=== Required work ===
Please return, exactly and only, the lines beginning at the top of the entries below and ending with the line containing "Austria | 2015: 9,545,681 -> 8,633,169"; keep out the pictures.

Content revision data
[Start of section]
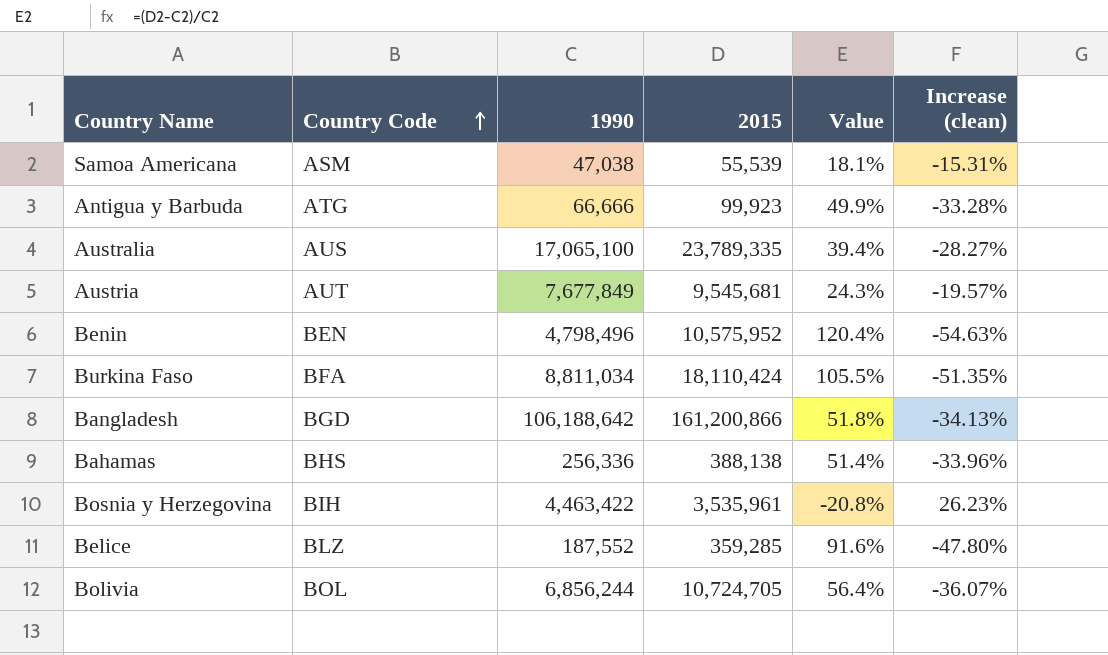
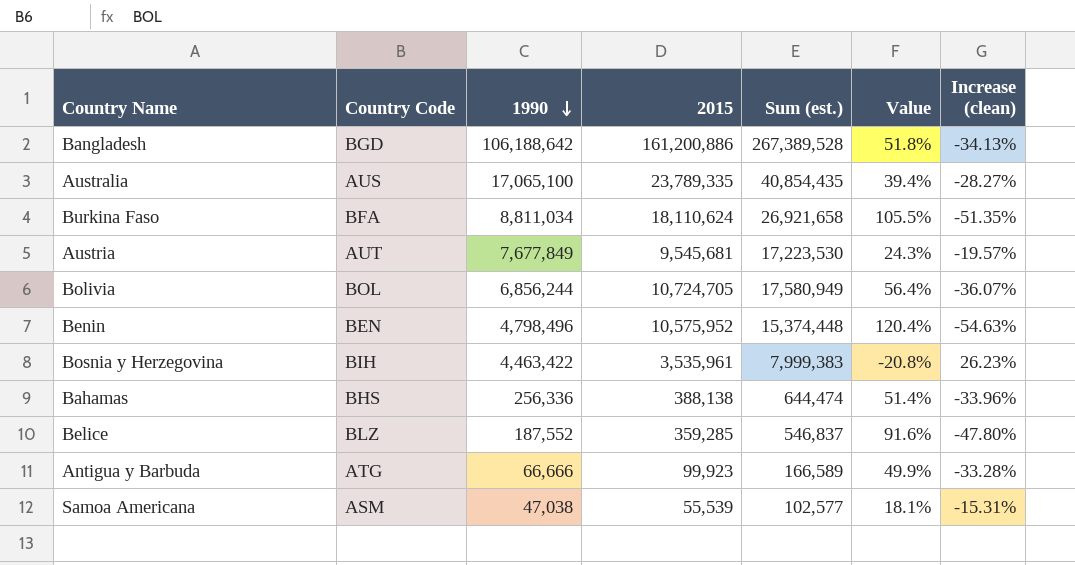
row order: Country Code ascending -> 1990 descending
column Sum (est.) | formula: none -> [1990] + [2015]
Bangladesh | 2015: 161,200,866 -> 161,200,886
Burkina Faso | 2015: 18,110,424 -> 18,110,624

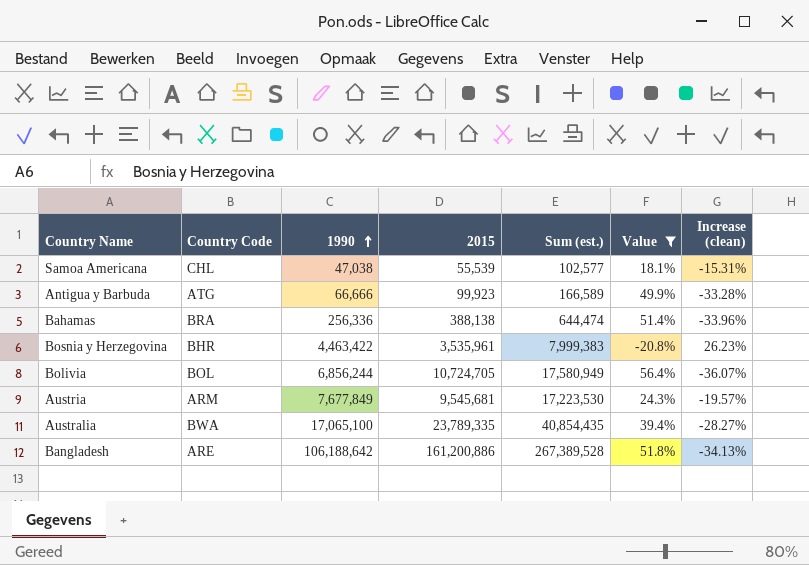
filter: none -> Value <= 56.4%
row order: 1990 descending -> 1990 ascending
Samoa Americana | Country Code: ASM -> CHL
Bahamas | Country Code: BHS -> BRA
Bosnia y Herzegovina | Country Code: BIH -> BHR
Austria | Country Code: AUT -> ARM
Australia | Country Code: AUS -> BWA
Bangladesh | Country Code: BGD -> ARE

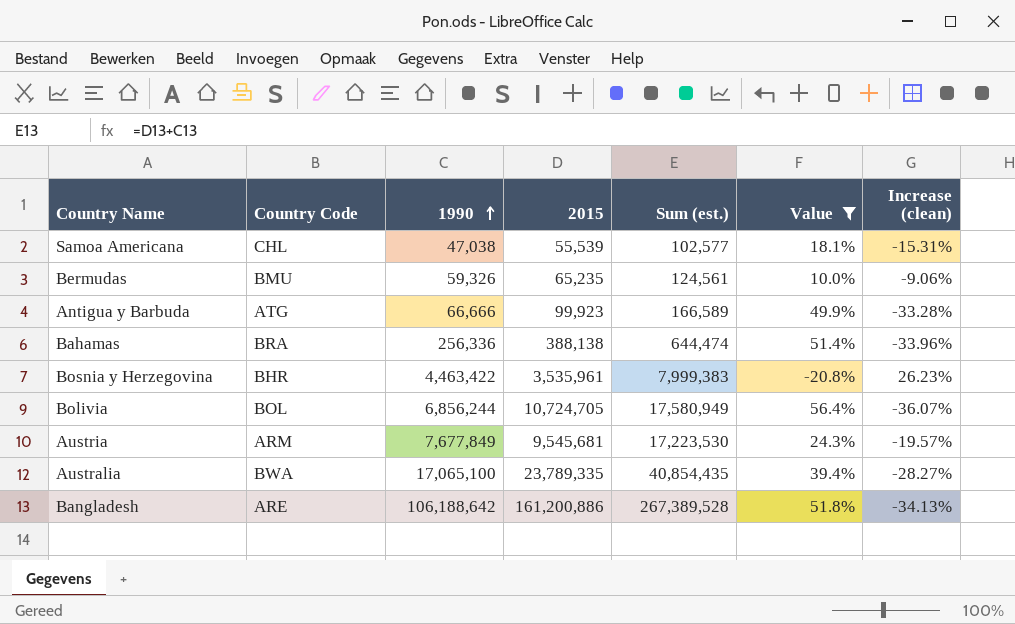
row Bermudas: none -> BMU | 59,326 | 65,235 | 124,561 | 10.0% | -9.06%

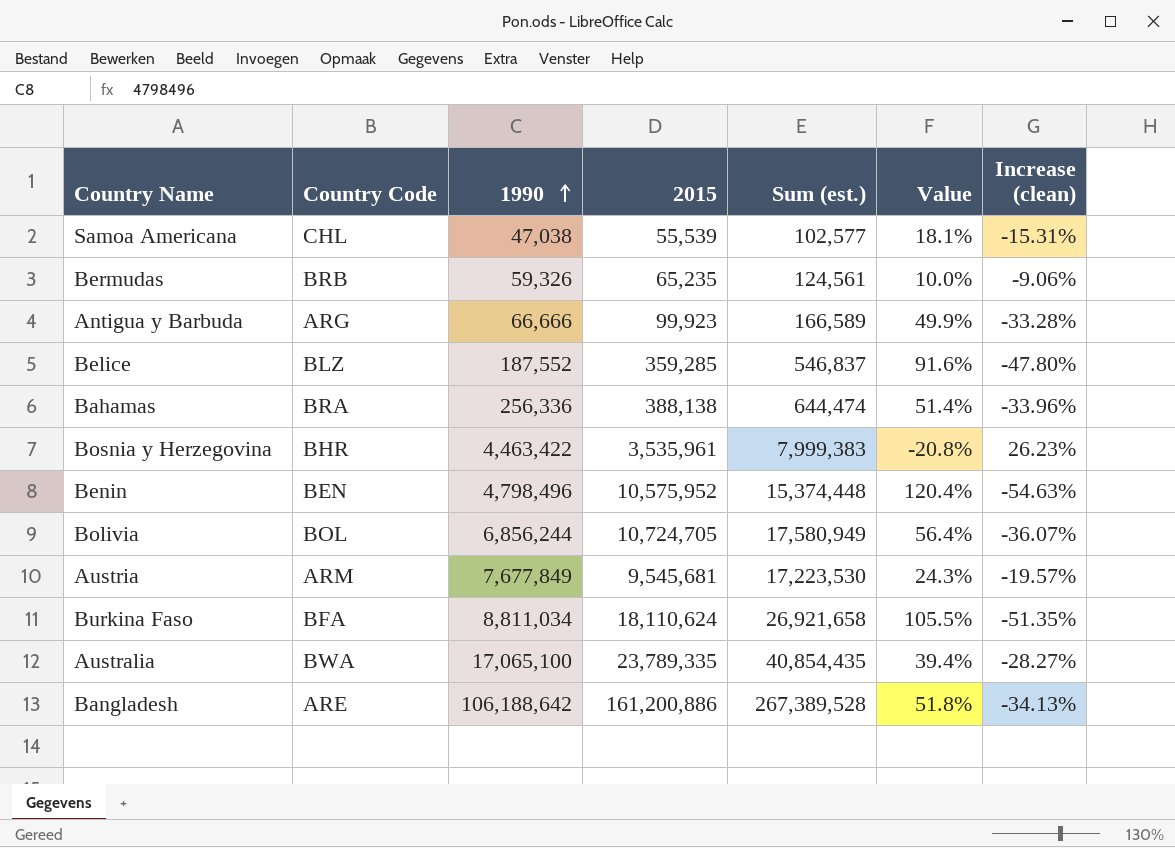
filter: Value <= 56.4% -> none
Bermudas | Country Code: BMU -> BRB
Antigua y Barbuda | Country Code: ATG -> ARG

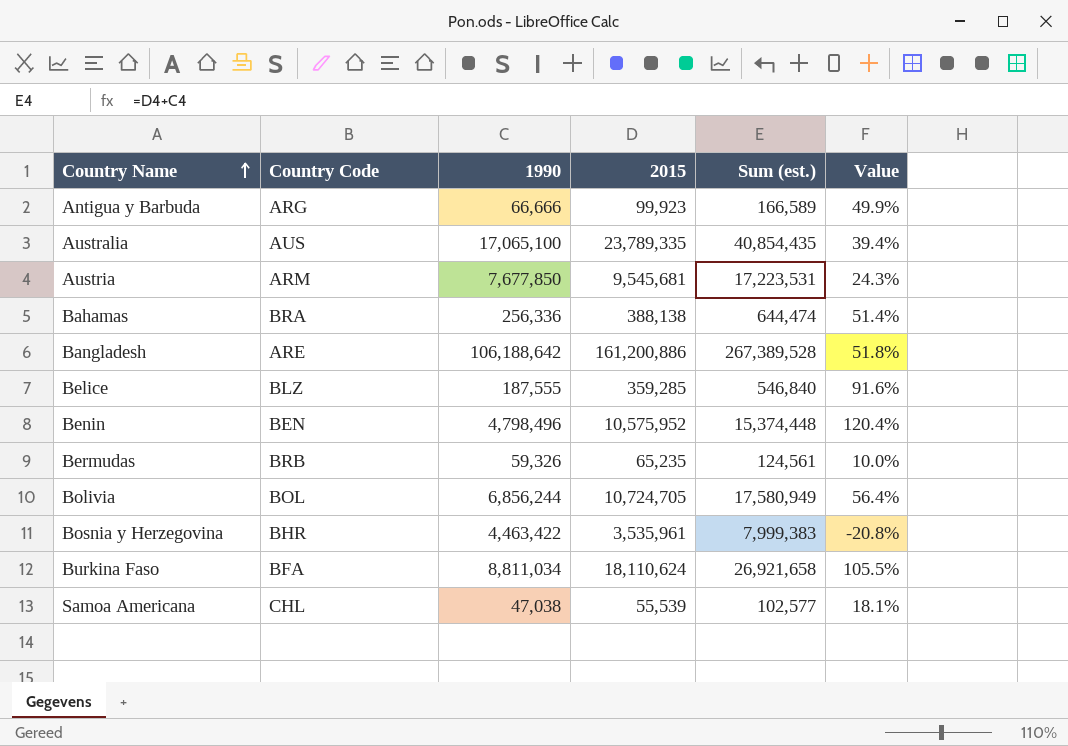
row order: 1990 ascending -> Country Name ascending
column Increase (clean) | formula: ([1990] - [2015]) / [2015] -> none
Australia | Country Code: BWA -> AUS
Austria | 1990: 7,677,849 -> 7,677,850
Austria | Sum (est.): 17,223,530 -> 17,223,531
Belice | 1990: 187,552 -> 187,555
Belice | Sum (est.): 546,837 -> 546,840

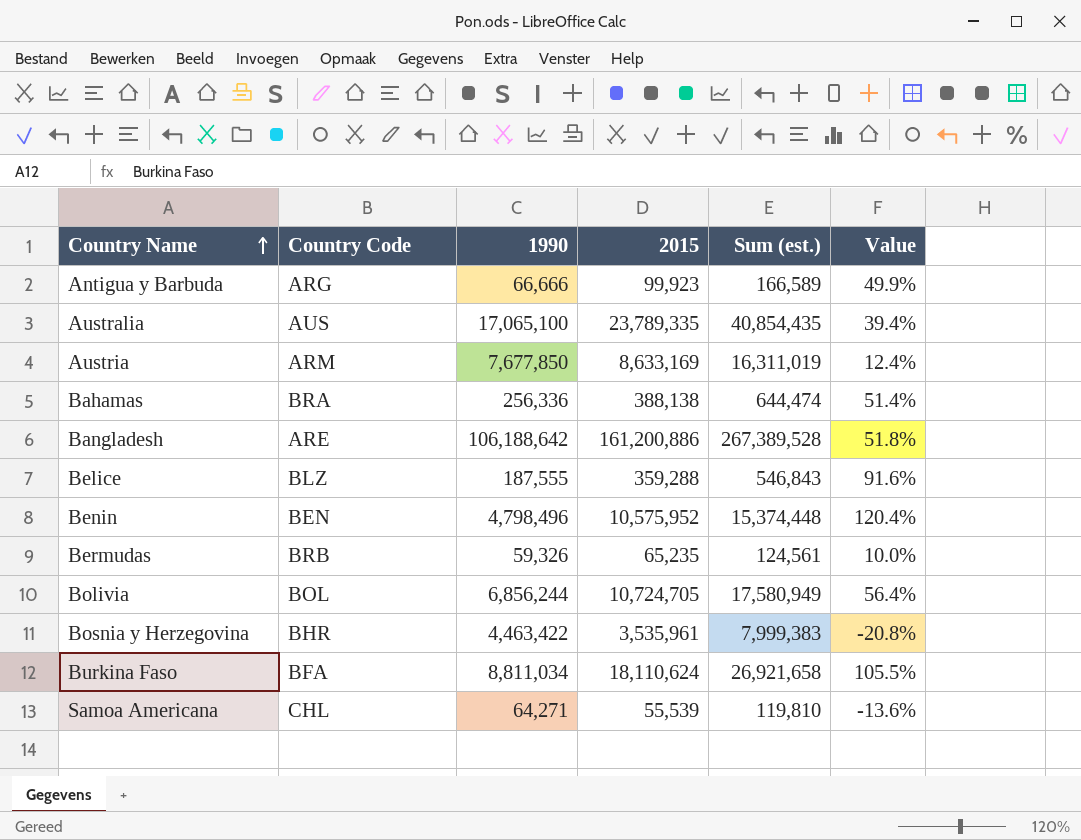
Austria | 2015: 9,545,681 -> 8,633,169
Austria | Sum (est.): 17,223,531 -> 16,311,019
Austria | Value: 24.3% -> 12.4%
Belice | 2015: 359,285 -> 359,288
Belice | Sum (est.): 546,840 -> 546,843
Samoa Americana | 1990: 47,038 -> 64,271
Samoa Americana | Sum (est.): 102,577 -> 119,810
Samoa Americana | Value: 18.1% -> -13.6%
[End of section]
=== Exercise response ===
row order: Country Code ascending -> 1990 descending
column Sum (est.) | formula: none -> [1990] + [2015]
Bangladesh | 2015: 161,200,866 -> 161,200,886
Burkina Faso | 2015: 18,110,424 -> 18,110,624

filter: none -> Value <= 56.4%
row order: 1990 descending -> 1990 ascending
Samoa Americana | Country Code: ASM -> CHL
Bahamas | Country Code: BHS -> BRA
Bosnia y Herzegovina | Country Code: BIH -> BHR
Austria | Country Code: AUT -> ARM
Australia | Country Code: AUS -> BWA
Bangladesh | Country Code: BGD -> ARE

row Bermudas: none -> BMU | 59,326 | 65,235 | 124,561 | 10.0% | -9.06%

filter: Value <= 56.4% -> none
Bermudas | Country Code: BMU -> BRB
Antigua y Barbuda | Country Code: ATG -> ARG

row order: 1990 ascending -> Country Name ascending
column Increase (clean) | formula: ([1990] - [2015]) / [2015] -> none
Australia | Country Code: BWA -> AUS
Austria | 1990: 7,677,849 -> 7,677,850
Austria | Sum (est.): 17,223,530 -> 17,223,531
Belice | 1990: 187,552 -> 187,555
Belice | Sum (est.): 546,837 -> 546,840

Austria | 2015: 9,545,681 -> 8,633,169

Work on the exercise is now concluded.